Directions
All lines from the one with "[193,489,767,515] resource methods" through the last line of the data below should be copied exactly; please add nothing.

Data shown: Begin

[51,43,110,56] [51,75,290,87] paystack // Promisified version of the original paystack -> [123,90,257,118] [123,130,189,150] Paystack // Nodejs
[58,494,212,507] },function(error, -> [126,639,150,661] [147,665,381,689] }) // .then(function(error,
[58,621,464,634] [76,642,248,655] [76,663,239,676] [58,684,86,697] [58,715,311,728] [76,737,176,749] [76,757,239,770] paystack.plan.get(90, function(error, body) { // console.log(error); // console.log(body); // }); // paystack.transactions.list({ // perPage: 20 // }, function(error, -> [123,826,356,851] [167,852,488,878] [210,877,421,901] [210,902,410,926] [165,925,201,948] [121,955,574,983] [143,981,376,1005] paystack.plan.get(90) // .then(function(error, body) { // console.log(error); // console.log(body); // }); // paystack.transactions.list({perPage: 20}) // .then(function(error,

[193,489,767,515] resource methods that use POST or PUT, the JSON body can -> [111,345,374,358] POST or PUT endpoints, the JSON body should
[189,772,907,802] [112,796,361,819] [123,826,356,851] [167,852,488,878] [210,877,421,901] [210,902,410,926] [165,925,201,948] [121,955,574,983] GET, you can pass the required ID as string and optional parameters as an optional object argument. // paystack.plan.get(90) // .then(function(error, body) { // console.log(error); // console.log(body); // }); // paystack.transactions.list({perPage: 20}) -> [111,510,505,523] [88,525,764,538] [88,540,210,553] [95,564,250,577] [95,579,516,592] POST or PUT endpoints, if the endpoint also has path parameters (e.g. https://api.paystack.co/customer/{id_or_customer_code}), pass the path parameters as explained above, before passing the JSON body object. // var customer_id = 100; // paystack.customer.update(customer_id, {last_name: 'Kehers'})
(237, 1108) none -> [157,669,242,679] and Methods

Data shown: End

Reply
[193,489,767,515] resource methods that use POST or PUT, the JSON body can -> [111,345,374,358] POST or PUT endpoints, the JSON body should
[189,772,907,802] [112,796,361,819] [123,826,356,851] [167,852,488,878] [210,877,421,901] [210,902,410,926] [165,925,201,948] [121,955,574,983] GET, you can pass the required ID as string and optional parameters as an optional object argument. // paystack.plan.get(90) // .then(function(error, body) { // console.log(error); // console.log(body); // }); // paystack.transactions.list({perPage: 20}) -> [111,510,505,523] [88,525,764,538] [88,540,210,553] [95,564,250,577] [95,579,516,592] POST or PUT endpoints, if the endpoint also has path parameters (e.g. https://api.paystack.co/customer/{id_or_customer_code}), pass the path parameters as explained above, before passing the JSON body object. // var customer_id = 100; // paystack.customer.update(customer_id, {last_name: 'Kehers'})
(237, 1108) none -> [157,669,242,679] and Methods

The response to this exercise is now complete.